Rubio: Barack Obama believes America is an arrogant global power that needs to be cut down to size... That is how you get a foreign policy where we cut deals with our enemies like Iran and we betray our allies like Israel and we gut our military and we go around the world like he has done on 10 separate occasions and apologized for America.

It's as though the candidates all wanted to pose as Badasses, as manly men able to enforce their American Exceptionalism upon a cowering planet. Little recognizing that for centuries and through 40-odd Presidencies, we have had to deal with other nations and not shell/invade/bomb all of them to get our way. As Max Fisher noted in his Vox article:

...As I have written previously about this worldview, which is also shared by a number of media figures, it is a world in which high-stakes geopolitical events do not matter for the actual content of those events or for their concrete consequences, but rather primarily for their quality as theater. Foreign policy is not the conduct of relations between states but rather a locker room competition of displays of toughness. The only appropriate posture is thus one of constant and maximal belligerence.
All the stuff about lives at stake, risks of war, and complex diplomatic issues are just window dressing for what really matters: the zero-sum competition for maintaining national pride or imposing national humiliation...
This isn't just campaign silliness. It has consequences. As the Washington Post's Dan Drezner shows, "toughness" as a foreign policy strategy isn't just ridiculous. It's dangerous:
All of these guys think that they’ll sound at least as tough as George W. Bush. The thing is, we already know how that movie played out. While Bush ostensibly demonstrated American resolve by invading and then surging in Iraq, North Korea developed a nuclear weapons capability, Iran accelerated its nuclear program, Russia invaded Georgia, China built up its soft power across the Pacific Rim, and Hugo Chavez expanded the Bolivarian bloc in Latin America. As a theory, the notion that any of these guys would deter Iran from doing what it did this week seems pretty laughable.
This is a movie we've seen before, and that the world has seen before. Even if Americans have short memories and are tempted back into a vision of reality TV–style foreign policy where it's all about imposing machismo and cost-benefit is for wimps, I have found, anecdotally but consistently, that no one outside of America has forgotten how it went last time. I don't know that they're going to have an easy time dismissing all this as empty campaign rhetoric, and I don't know that we should, either.

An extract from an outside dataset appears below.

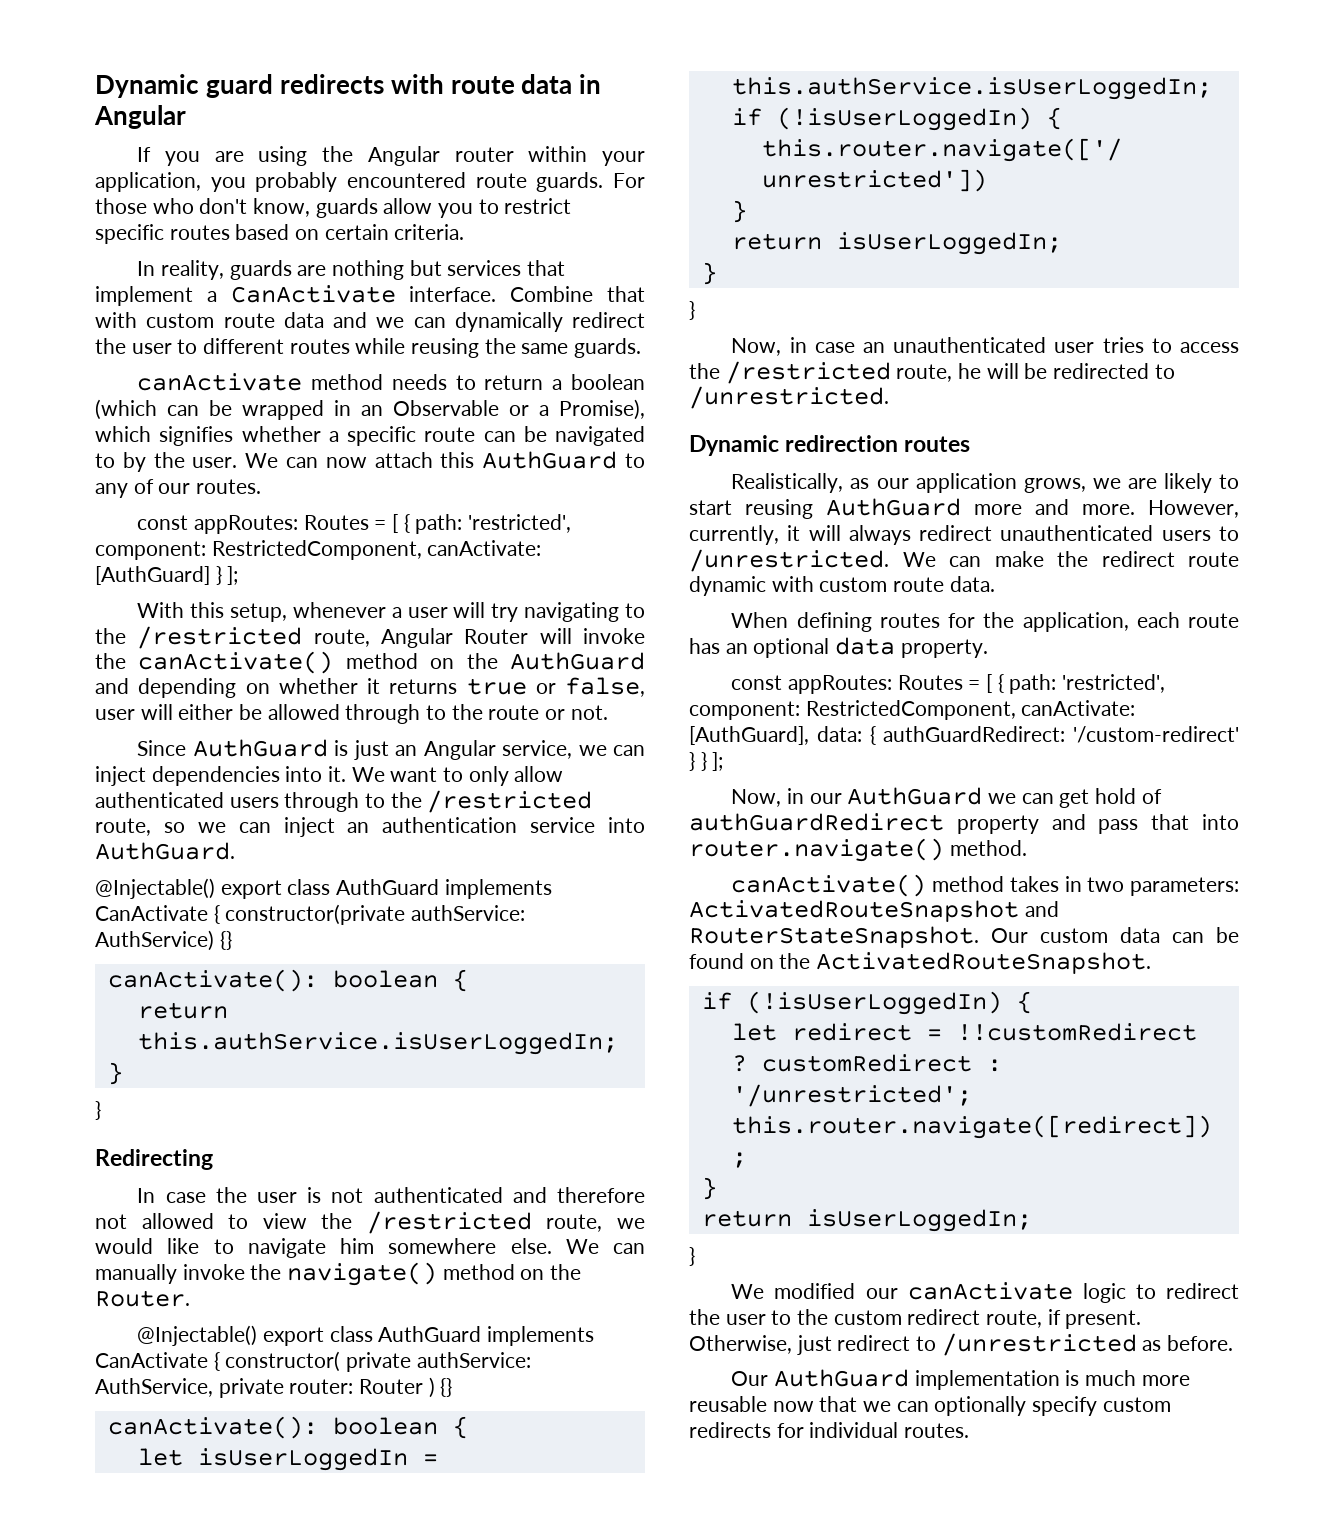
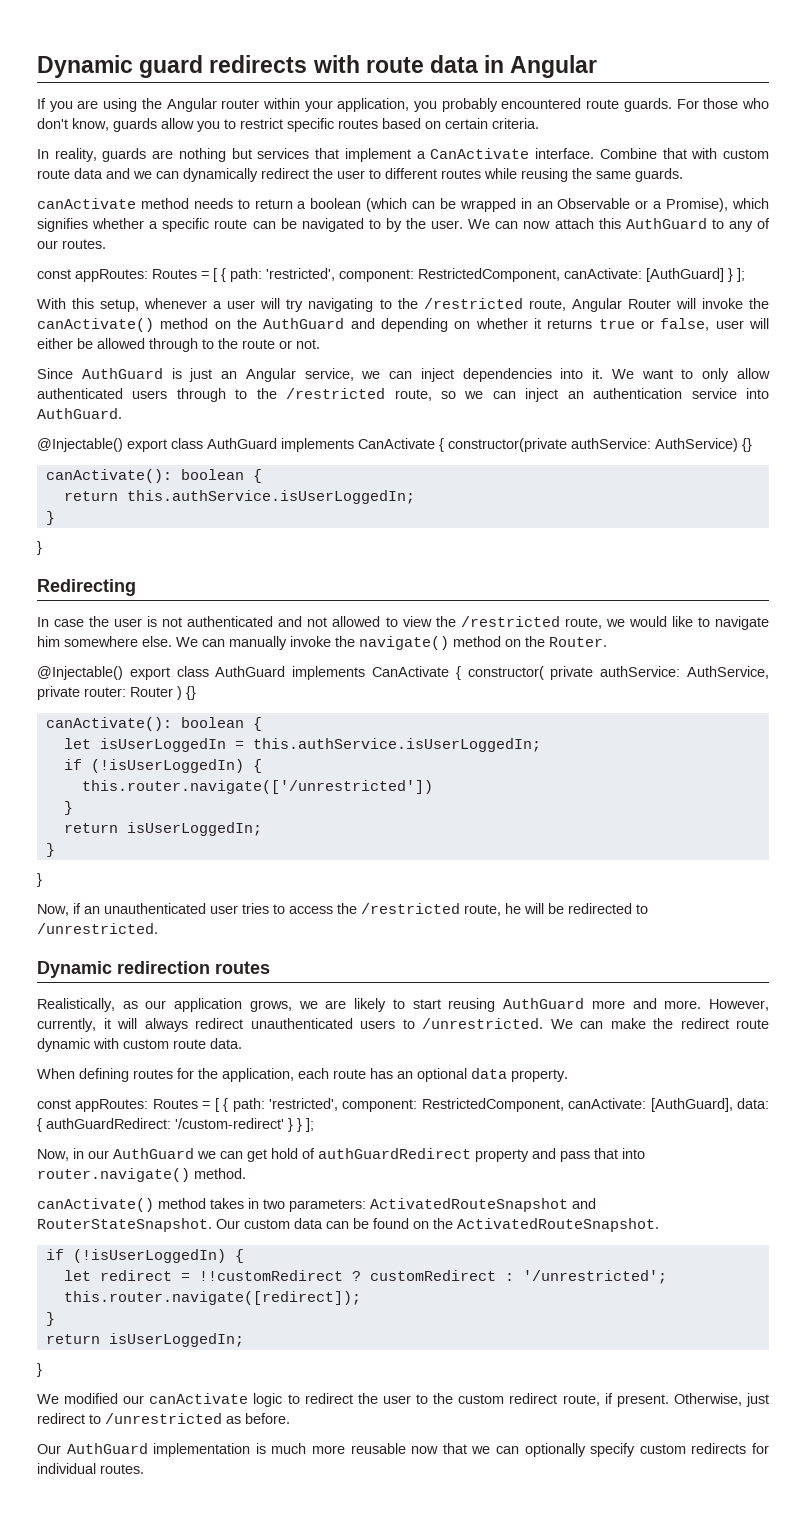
[556,1187,645,1203] therefore -> (303, 621) none
[789,337,855,353] in case -> [73,903,81,914] if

This is why fearmongering that the Republicans are selling us this year needs to get ignored by the voters. We are running the risk of voting into office someone who will treat international relations like a Game of Chicken. Using tanks instead of cars, using bombs instead of dueling pistols. It is the mindset of a Bully.

It is not the mindset of a professional adult, Something we need from the Someone who will sit in that Oval Office. It is not the mindset we've gotten out of President Obama the last seven years.

I worried before when Obama won the Nobel Peace Prize so early in his administration, that the world was merely honoring him because he wasn't Bush the Lesser. Now we see why. Where Dubya and his administration bullied, Obama led with outreach and dialogue and respect among our allies as well as opponents. This is how a President should act upon the global stage.

And of course the Republicans will blind themselves to that reality before they ever admit to it.

They're trying to blind the rest of us from that. Don't let them.